The repeal of the Depression-era Glass-Steagall Act in 1999 and its replacement with the Gramm-Leach-Bliley Act removed a major impediment, while providing a major impetus to financial speculation and excess. But Bush took the opportunity several steps further. Bush's contribution was to encourage and promote excessive financial speculation; turn over what remained of policing of the banking industry, in particular the investment banks, to the banks themselves; and send the remaining regulatory agency, the Security and Exchange Commission (SEC), to the sidelines. This policy thrust went on from the very beginning of his term in 2001 to late 2007. It is possible to cite numerous and repeated attempts by state and even federal mid-level officials who warned of the dangers of growing financial speculation, in general and with regard to subprimes in particular, from 2002 on. So it is not true that Bush administration regulators "did not see what was coming."

President George W. Bush's Eighth Legacy: Destruction of Retirement

Another Bush legacy has been the destruction of the retirement system established in the immediate post-World War II period. That system was based on the idea of a three-legged stool structure that included Social Security, employer-provided pensions, and personal savings. Bush actively undermined all three, resulting in a crisis of historic proportions for the more than 44 million retirees and the 77 million baby boomers who will join their ranks starting next year.

The crisis in Social Security is not the one described by the Bush administration a few years ago, as Bush desperately attempted to privatize the system. The crisis is the more than $2.3 trillion dollars that has been siphoned out of the Social Security Trust Fund, transferred to the U.S. general budget, and spent in order to pay for wealthy and corporate tax cuts, chronic wars under Bush, and ballooning defense budgets. Social Security payroll tax collections for two decades have actually subsidized the U.S. budget, not undermined it. Every year the Social Security program produces a surplus, at the rate of sometimes hundreds of billions of dollars. And that surplus is diverted in full and spent. Defenders of the historic theft say we owe it to ourselves and can put it all back in the trust fund whenever we need. True. But to replace it requires that the U.S. government borrow back the $2.3 trillion from banks and other private sources, paying interest on that debt, and thus adding at least $200 billion more a year for 10 years to the coming $1 trillion a year budget deficit. In accounting terms it is possible; in economic and political terms it is not. Bush has borrowed over his eight years in office more than $1.3 trillion of the $2.3 trillion Social Security Trust Fund surplus.

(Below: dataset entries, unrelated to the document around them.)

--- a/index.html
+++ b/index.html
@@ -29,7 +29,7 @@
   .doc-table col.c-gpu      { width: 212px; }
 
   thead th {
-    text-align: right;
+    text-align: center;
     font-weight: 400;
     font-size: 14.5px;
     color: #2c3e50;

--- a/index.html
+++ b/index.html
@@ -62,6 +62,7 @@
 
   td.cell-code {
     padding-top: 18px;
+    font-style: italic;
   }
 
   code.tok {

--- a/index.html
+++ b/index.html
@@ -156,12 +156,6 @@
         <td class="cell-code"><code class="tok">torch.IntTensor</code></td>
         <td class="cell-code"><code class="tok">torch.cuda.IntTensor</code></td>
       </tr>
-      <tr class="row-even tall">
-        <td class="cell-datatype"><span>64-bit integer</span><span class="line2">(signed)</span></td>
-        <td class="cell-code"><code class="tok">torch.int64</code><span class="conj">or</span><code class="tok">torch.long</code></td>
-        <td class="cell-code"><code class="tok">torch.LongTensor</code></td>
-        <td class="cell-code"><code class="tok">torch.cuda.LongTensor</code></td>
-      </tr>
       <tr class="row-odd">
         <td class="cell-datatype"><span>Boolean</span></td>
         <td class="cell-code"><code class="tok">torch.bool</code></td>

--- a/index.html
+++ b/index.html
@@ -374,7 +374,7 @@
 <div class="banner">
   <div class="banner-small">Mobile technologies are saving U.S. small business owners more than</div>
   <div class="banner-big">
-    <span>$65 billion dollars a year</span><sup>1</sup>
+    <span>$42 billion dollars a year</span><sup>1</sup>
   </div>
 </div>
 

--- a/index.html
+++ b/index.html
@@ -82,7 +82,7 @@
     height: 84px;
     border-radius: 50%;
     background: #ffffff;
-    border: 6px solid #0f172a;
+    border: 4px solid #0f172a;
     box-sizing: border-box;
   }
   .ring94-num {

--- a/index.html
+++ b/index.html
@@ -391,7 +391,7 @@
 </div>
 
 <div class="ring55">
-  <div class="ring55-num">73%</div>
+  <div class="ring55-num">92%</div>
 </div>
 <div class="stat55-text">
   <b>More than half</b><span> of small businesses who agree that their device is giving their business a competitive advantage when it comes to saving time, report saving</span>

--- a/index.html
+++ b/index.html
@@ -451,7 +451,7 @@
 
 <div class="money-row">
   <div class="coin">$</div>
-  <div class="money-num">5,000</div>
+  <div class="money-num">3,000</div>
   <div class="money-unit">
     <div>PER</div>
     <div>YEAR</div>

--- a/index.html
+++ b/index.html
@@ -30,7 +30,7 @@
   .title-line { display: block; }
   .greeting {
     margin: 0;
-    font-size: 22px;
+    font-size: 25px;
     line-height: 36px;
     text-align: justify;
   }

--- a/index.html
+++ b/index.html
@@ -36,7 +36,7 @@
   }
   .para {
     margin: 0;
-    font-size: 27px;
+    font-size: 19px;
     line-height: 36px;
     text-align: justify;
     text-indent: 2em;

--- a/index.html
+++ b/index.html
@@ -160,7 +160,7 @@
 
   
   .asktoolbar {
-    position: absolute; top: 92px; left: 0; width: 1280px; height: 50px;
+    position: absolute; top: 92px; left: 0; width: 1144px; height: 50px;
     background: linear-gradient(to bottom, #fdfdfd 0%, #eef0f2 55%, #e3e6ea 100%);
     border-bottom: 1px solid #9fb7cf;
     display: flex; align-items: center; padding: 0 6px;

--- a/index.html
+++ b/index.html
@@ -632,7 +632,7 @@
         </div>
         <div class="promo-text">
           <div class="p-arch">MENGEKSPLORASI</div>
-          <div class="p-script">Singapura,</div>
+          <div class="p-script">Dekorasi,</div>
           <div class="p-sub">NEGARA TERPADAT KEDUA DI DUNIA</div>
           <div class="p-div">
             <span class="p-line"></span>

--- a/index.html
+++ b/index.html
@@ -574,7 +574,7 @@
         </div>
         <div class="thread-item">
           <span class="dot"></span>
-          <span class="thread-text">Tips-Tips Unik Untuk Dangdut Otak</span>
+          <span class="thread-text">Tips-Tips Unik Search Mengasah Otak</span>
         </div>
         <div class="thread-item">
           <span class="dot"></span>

President George W. Bush's Ninth Legacy: Dismantling Health Care

Bush has been even more successful in privatizing, and thus dismantling, the post-war health care financing system. By allowing health care insurance premiums and other costs to double during his term, rising more than 10 percent every year, he has forced employers and workers alike to give up health care coverage altogether or to reduce that coverage in order to afford rising premiums and other costs. There are now more than 47 million Americans without any kind of health coverage whatsoever, an increase of 9 million since 2000. More than 1.3 million working Americans lost their health insurance coverage in 2006 alone. Approximately 12 percent of all children in the U.S. have no health coverage.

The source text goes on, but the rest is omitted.